WHAT THE TASK ASKS :: Take the whole listing and reproduce it exactly, pictures excepted.

MATERIAL FOR THIS EXERCISE ::

---+---

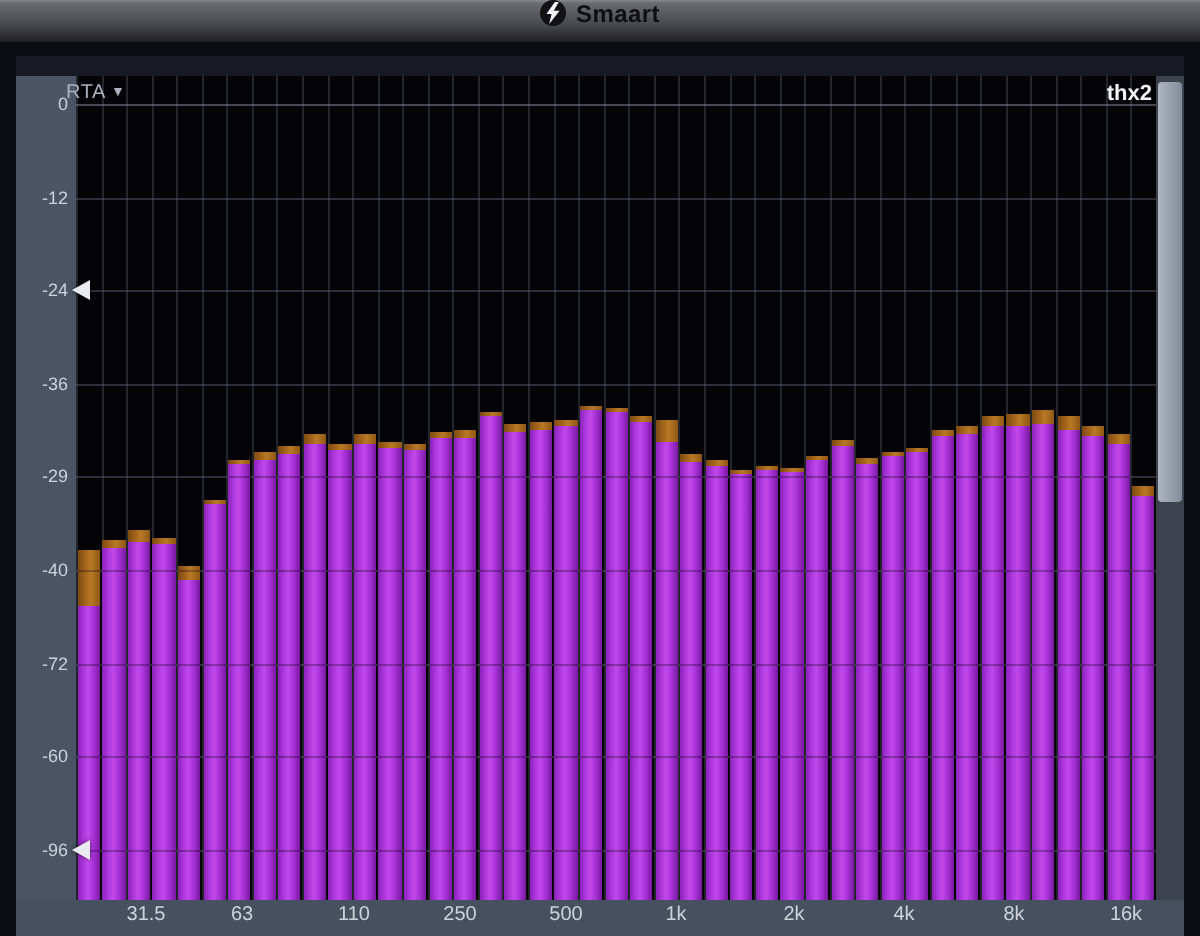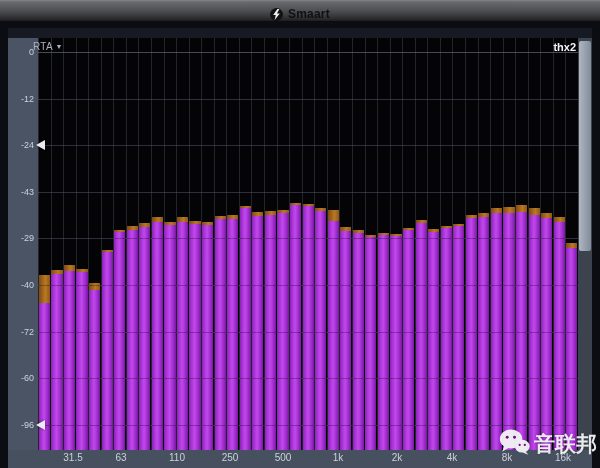--- a/index.html
+++ b/index.html
@@ -2,21 +2,21 @@
 <html><head>
 <meta charset="utf-8">
 <style>
   html,body{margin:0;padding:0;background:#0c0e14;}
   #app{position:relative;width:600px;height:468px;overflow:hidden;
        font-family:"Liberation Sans","DejaVu Sans",sans-serif;
        background:#0c0e14;-webkit-font-smoothing:antialiased;}
   
   #titlebar{position:absolute;left:0;top:0;width:600px;height:21px;
     background:linear-gradient(180deg,#87888b 0%,#6a6b6e 8%,#4b4c4f 55%,#2b2b2e 90%,#1d1d20 100%);
-    border-bottom:1px solid #0a0a0b;display:flex;align-items:flex-end;justify-content:center;gap:5px;}
+    border-bottom:1px solid #0a0a0b;display:flex;align-items:flex-start;justify-content:center;gap:5px;}
   #titlebar .ttl{font-size:12px;font-weight:bold;color:#101012;letter-spacing:.2px;}
   .logo{width:13px;height:13px;border-radius:50%;background:#121214;display:flex;align-items:center;justify-content:center;}
   
   #content-bg{position:absolute;left:0;top:21px;width:600px;height:447px;background:#0b0d13;}
   #panel{position:absolute;left:8px;top:28px;width:584px;height:440px;background:#171a23;}
   #yaxis-strip{position:absolute;left:8px;top:38px;width:30px;height:412px;background:#4a5464;}
   #bottom-strip{position:absolute;left:8px;top:450px;width:584px;height:18px;background:#47505f;}
   #plot{position:absolute;left:38px;top:38px;width:540px;height:412px;background:#040407;overflow:hidden;}
   #scroll-track{position:absolute;left:578px;top:38px;width:14px;height:412px;background:#3c434f;}
   #scroll-thumb{position:absolute;left:579px;top:41px;width:12px;height:210px;border-radius:2px;
@@ -212,39 +212,24 @@
   <div id="bottom-strip"></div>
   <div id="scroll-track"></div>
   <div id="scroll-thumb"></div>
 
   <div id="mode">
     <span>RTA</span>
     <span class="caret">▼</span>
   </div>
   <div id="preset">thx2</div>
 
-  <div id="watermark">
-    <span>
-      <svg width="31" height="27" viewBox="0 0 36 31">
-        <ellipse cx="14" cy="12.5" rx="13" ry="11" fill="#f4f4f6"></ellipse>
-        <polygon points="6,20 4,27 12,22.5" fill="#f4f4f6"></polygon>
-        <circle cx="9.5" cy="10.5" r="1.7" fill="#62117e"></circle>
-        <circle cx="18" cy="10.5" r="1.7" fill="#62117e"></circle>
-        <ellipse cx="27" cy="21" rx="8.6" ry="7.4" fill="#f4f4f6"></ellipse>
-        <polygon points="31,27 34,31 27.5,28.3" fill="#f4f4f6"></polygon>
-        <circle cx="24" cy="19.5" r="1.3" fill="#62117e"></circle>
-        <circle cx="30" cy="19.5" r="1.3" fill="#62117e"></circle>
-      </svg>
-    </span>
-    <span class="wm-text">音联邦</span>
-  </div>
 <div class="ytick" style="left: 8px; top: 47px;">0</div>
     <div class="ytick" style="left: 8px; top: 93.62px;">-12</div>
     <div class="ytick" style="left: 8px; top: 140.24px;">-24</div>
-    <div class="ytick" style="left: 8px; top: 186.86px;">-43</div>
+    <div class="ytick" style="left: 8px; top: 186.86px;">-36</div>
     <div class="ytick" style="left: 8px; top: 233.48px;">-29</div>
     <div class="ytick" style="left: 8px; top: 280.1px;">-40</div>
     <div class="ytick" style="left: 8px; top: 326.72px;">-72</div>
     <div class="ytick" style="left: 8px; top: 373.34px;">-60</div>
     <div class="ytick" style="left: 8px; top: 419.96px;">-96</div>
     <div class="marker" style="left: 36px; top: 140.24px;"></div>
     <div class="marker" style="left: 36px; top: 419.96px;"></div>
     <div class="xtick" style="left: 73px;">31.5</div>
     <div class="xtick" style="left: 121px;">63</div>
     <div class="xtick" style="left: 177px;">110</div>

---+---

ANSWER TO THIS EXERCISE ::
--- a/index.html
+++ b/index.html
@@ -2,21 +2,21 @@
 <html><head>
 <meta charset="utf-8">
 <style>
   html,body{margin:0;padding:0;background:#0c0e14;}
   #app{position:relative;width:600px;height:468px;overflow:hidden;
        font-family:"Liberation Sans","DejaVu Sans",sans-serif;
        background:#0c0e14;-webkit-font-smoothing:antialiased;}
   
   #titlebar{position:absolute;left:0;top:0;width:600px;height:21px;
     background:linear-gradient(180deg,#87888b 0%,#6a6b6e 8%,#4b4c4f 55%,#2b2b2e 90%,#1d1d20 100%);
-    border-bottom:1px solid #0a0a0b;display:flex;align-items:flex-end;justify-content:center;gap:5px;}
+    border-bottom:1px solid #0a0a0b;display:flex;align-items:flex-start;justify-content:center;gap:5px;}
   #titlebar .ttl{font-size:12px;font-weight:bold;color:#101012;letter-spacing:.2px;}
   .logo{width:13px;height:13px;border-radius:50%;background:#121214;display:flex;align-items:center;justify-content:center;}
   
   #content-bg{position:absolute;left:0;top:21px;width:600px;height:447px;background:#0b0d13;}
   #panel{position:absolute;left:8px;top:28px;width:584px;height:440px;background:#171a23;}
   #yaxis-strip{position:absolute;left:8px;top:38px;width:30px;height:412px;background:#4a5464;}
   #bottom-strip{position:absolute;left:8px;top:450px;width:584px;height:18px;background:#47505f;}
   #plot{position:absolute;left:38px;top:38px;width:540px;height:412px;background:#040407;overflow:hidden;}
   #scroll-track{position:absolute;left:578px;top:38px;width:14px;height:412px;background:#3c434f;}
   #scroll-thumb{position:absolute;left:579px;top:41px;width:12px;height:210px;border-radius:2px;
@@ -212,39 +212,24 @@
   <div id="bottom-strip"></div>
   <div id="scroll-track"></div>
   <div id="scroll-thumb"></div>
 
   <div id="mode">
     <span>RTA</span>
     <span class="caret">▼</span>
   </div>
   <div id="preset">thx2</div>
 
-  <div id="watermark">
-    <span>
-      <svg width="31" height="27" viewBox="0 0 36 31">
-        <ellipse cx="14" cy="12.5" rx="13" ry="11" fill="#f4f4f6"></ellipse>
-        <polygon points="6,20 4,27 12,22.5" fill="#f4f4f6"></polygon>
-        <circle cx="9.5" cy="10.5" r="1.7" fill="#62117e"></circle>
-        <circle cx="18" cy="10.5" r="1.7" fill="#62117e"></circle>
-        <ellipse cx="27" cy="21" rx="8.6" ry="7.4" fill="#f4f4f6"></ellipse>
-        <polygon points="31,27 34,31 27.5,28.3" fill="#f4f4f6"></polygon>
-        <circle cx="24" cy="19.5" r="1.3" fill="#62117e"></circle>
-        <circle cx="30" cy="19.5" r="1.3" fill="#62117e"></circle>
-      </svg>
-    </span>
-    <span class="wm-text">音联邦</span>
-  </div>
 <div class="ytick" style="left: 8px; top: 47px;">0</div>
     <div class="ytick" style="left: 8px; top: 93.62px;">-12</div>
     <div class="ytick" style="left: 8px; top: 140.24px;">-24</div>
-    <div class="ytick" style="left: 8px; top: 186.86px;">-43</div>
+    <div class="ytick" style="left: 8px; top: 186.86px;">-36</div>
     <div class="ytick" style="left: 8px; top: 233.48px;">-29</div>
     <div class="ytick" style="left: 8px; top: 280.1px;">-40</div>
     <div class="ytick" style="left: 8px; top: 326.72px;">-72</div>
     <div class="ytick" style="left: 8px; top: 373.34px;">-60</div>
     <div class="ytick" style="left: 8px; top: 419.96px;">-96</div>
     <div class="marker" style="left: 36px; top: 140.24px;"></div>
     <div class="marker" style="left: 36px; top: 419.96px;"></div>
     <div class="xtick" style="left: 73px;">31.5</div>
     <div class="xtick" style="left: 121px;">63</div>
     <div class="xtick" style="left: 177px;">110</div>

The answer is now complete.